The answer is simple - the Achilles' heel of the service used is the monetization of services and the possibility of registering through one-time mailboxes (one-time mail service).
1. So, most likely, all accounts used for mailing are now on a free plan, which includes only 500 MB emails.
If this box is “filled up” with messages with attachments and overfilled, then it will first have to be cleaned in order to make further distribution.
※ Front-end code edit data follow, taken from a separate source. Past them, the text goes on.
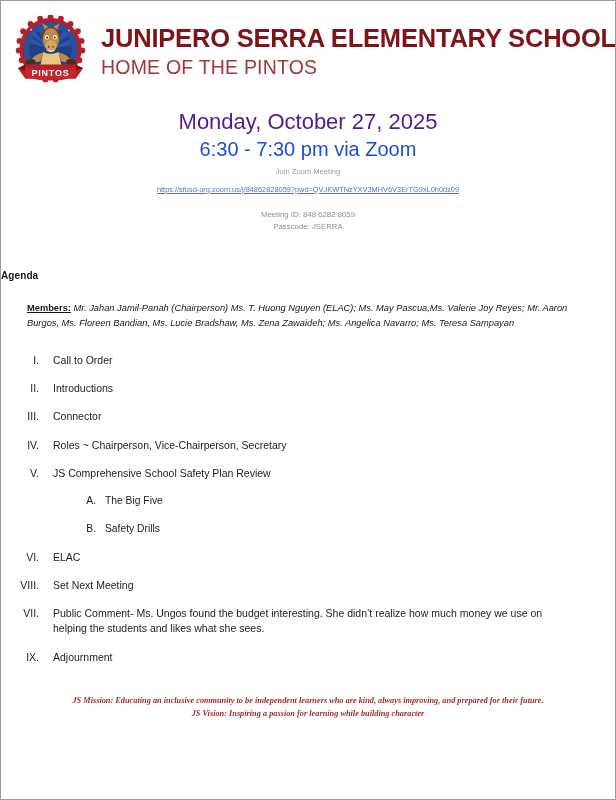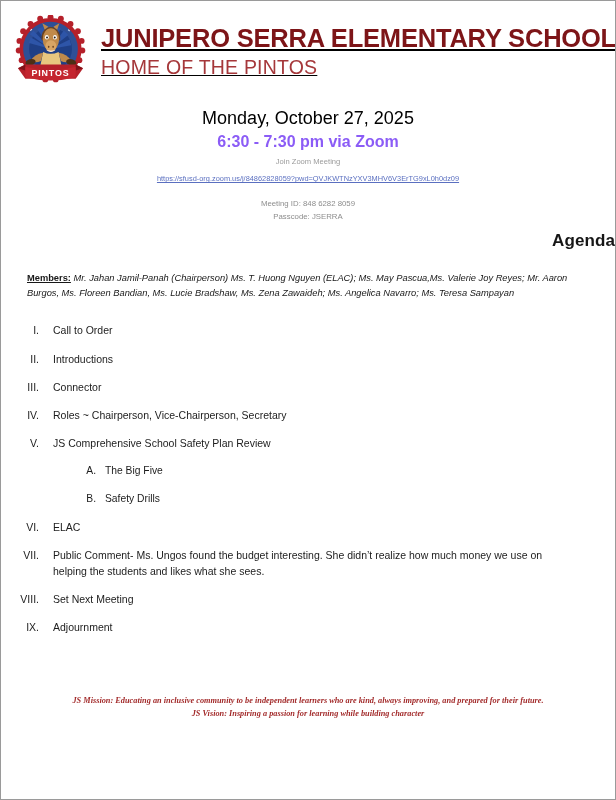--- a/index.html
+++ b/index.html
@@ -44,7 +44,6 @@
     display: flex;
     flex-direction: column;
     justify-content: center;
-    text-decoration: underline;
   }
   .school-name {
     font-size: 25.5px;

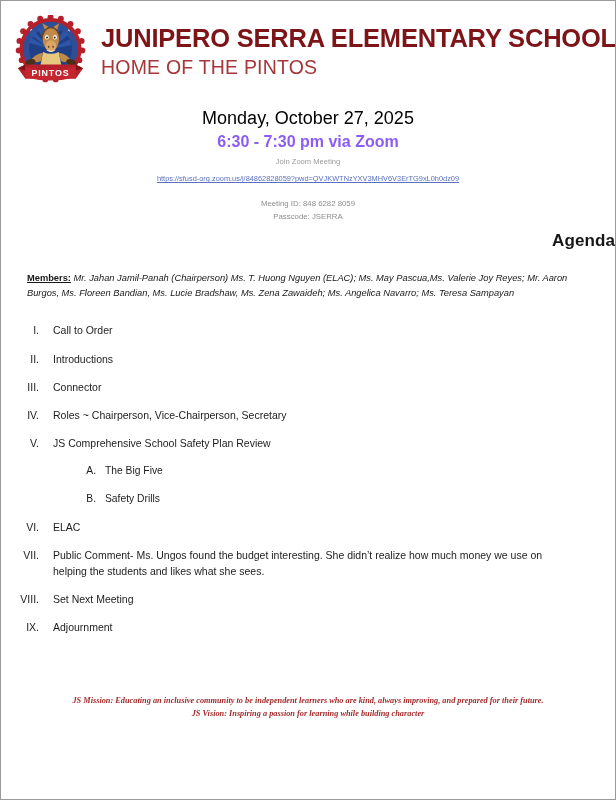--- a/index.html
+++ b/index.html
@@ -76,8 +76,8 @@
   .meet-line.italic { font-style: italic; }
 
   .meeting-date {
-    font-size: 18px;
-    color: #000000;
+    font-size: 22px;
+    color: #4c1d95;
     margin-top: 11px;
     line-height: 1.32;
   }

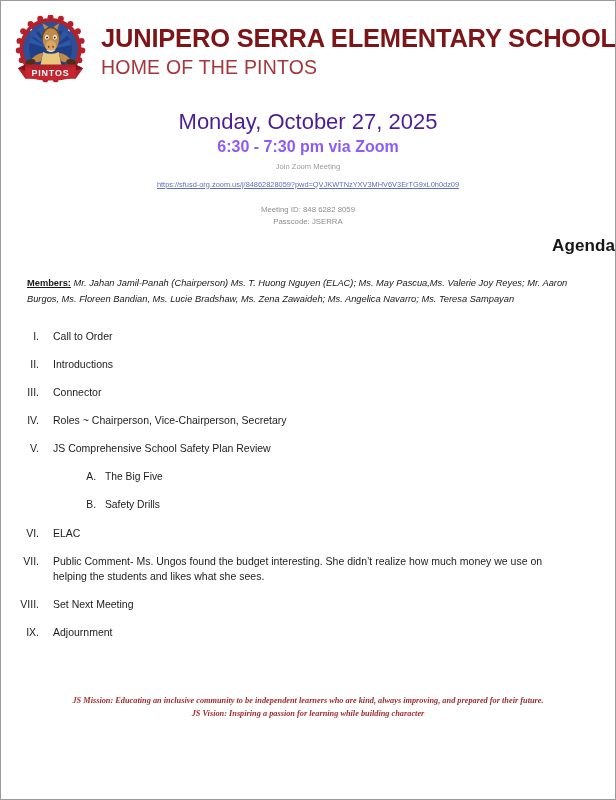--- a/index.html
+++ b/index.html
@@ -82,10 +82,9 @@
     line-height: 1.32;
   }
   .meeting-time {
-    font-size: 16px;
-    color: #8b5cf6;
+    font-size: 20px;
+    color: #1d4ed8;
     line-height: 1.32;
-    font-weight: bold;
   }
 
   .join-label {

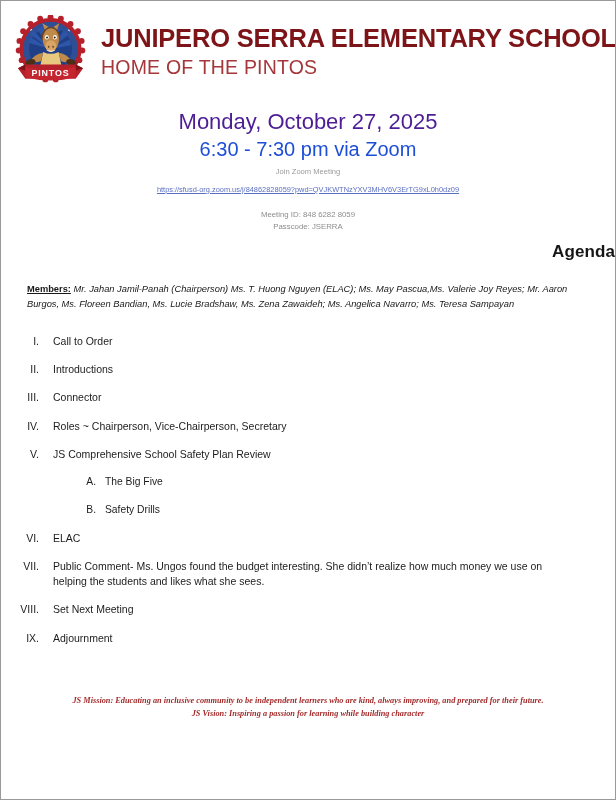--- a/index.html
+++ b/index.html
@@ -111,11 +111,11 @@
 
   
   .agenda-title {
-    text-align: right;
-    font-size: 17px;
+    text-align: left;
+    font-size: 10px;
     font-weight: bold;
     color: #161616;
-    margin-top: 8px;
+    margin-top: 36px;
     letter-spacing: 0.1px;
   }
 

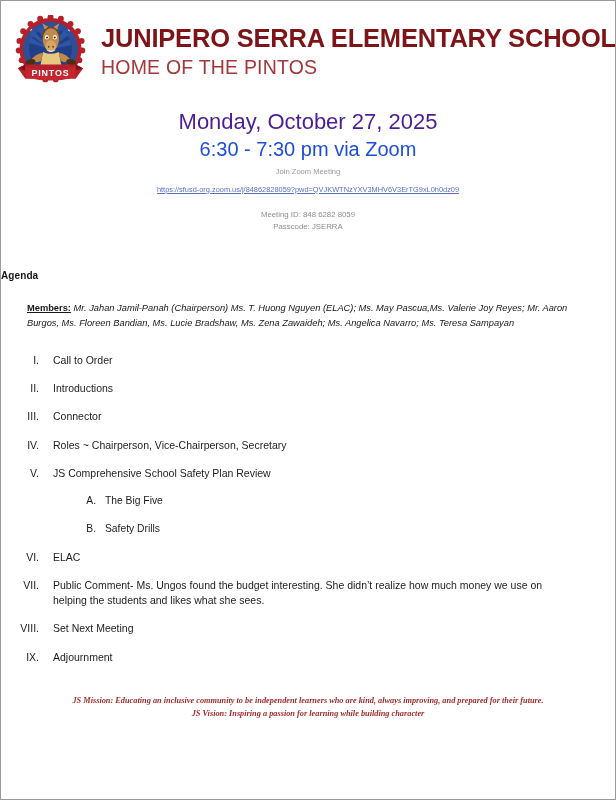--- a/index.html
+++ b/index.html
@@ -341,12 +341,12 @@
       <span class="item-text">ELAC</span>
     </li>
     <li class="agenda-item">
+      <span class="roman">VIII.</span>
+      <span class="item-text">Set Next Meeting</span>
+    </li>
+    <li class="agenda-item">
       <span class="roman">VII.</span>
       <span class="item-text">Public Comment- Ms. Ungos found the budget interesting. She didn’t realize how much money we use on helping the students and likes what she sees.</span>
-    </li>
-    <li class="agenda-item">
-      <span class="roman">VIII.</span>
-      <span class="item-text">Set Next Meeting</span>
     </li>
     <li class="agenda-item">
       <span class="roman">IX.</span>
Paid plans are already payment for services and additional opening of your bank data.
So, you can help with this by sending letters as large as possible to the addresses below.
putin.fsb@mailfence.com
putin.fsb1@mailfence.com
putin.fsb2@mailfence.com
putin.fsb3@mailfence.com
putin.fsb4@mailfence.com
just.bro@mailfence.com
kor.bol@mailfence.com
kiano .lok @ mailfence.com
jekson.lo1@mailfence.com
laki.kak@mailfence.com
2. Taking control of mailboxes by resetting the password and selectinglogin through a one-time mail service .
Theoretically, it is possible to get access to the mailboxes listed in item 1 if you can perform a large amount of actions:
- pick up the desired login and domain in the temp-mail dot org
- send a password reset command to the mailfence address dot-com
- get a reset letter password in the temp-mail org dot
- log in to the mailfence account at the com dot
Data for the selection (where * is one or more characters (1-4 Latin letters most likely) in the user name):
Difficult situation:
password reset - putin.fsb1 @ mailfence.com
one-time mail service - joo*@321-email.com
one-time mail service - joo * @ b raun4email.com
one-time mail service - joo*@utooemail.com
password reset - putin.fsb3@mailfence.com
one-time mail
service - bud*@321-email.com
one-time mail service - bud*@braun4email.com one-time mail service - bud * @ utooemail .com
There is only one domain to check:
password reset - putin.fsb2@mailfence.com
disposable mail service - kul*@utoo.email
password reset - putin.fsb4@mailfence.com
disposable mail service - bep*@4senditnow.com
reset password - just.bro@mailfence.com
disposable mail service - bbl*@heximail.com
3. As an option, by searching (pressing the "delete" button in the service) the staffed suggested logins(length 4-8 characters) find from the proposed new login something that starts with kul / bep / bbl / bud / joo .
Item 3 can be implemented using software methods.
If anyone is interested and can find access to at least one mailbox through a large brute force of data on the login in the one-time mail service and can (block) stop the mailing from it - it will be great.
We will not dwell on the linguistic and stylistic analysis of the content of the letters, although, coupled with spelling errors and some consonant syllables in the text, there is something to think about. However, it is possible that this dialectic was introduced into the text specifically for compromise.
This article is related to analytical topics, please follow the rules of the resource in the comments and not go beyond the generally accepted framework.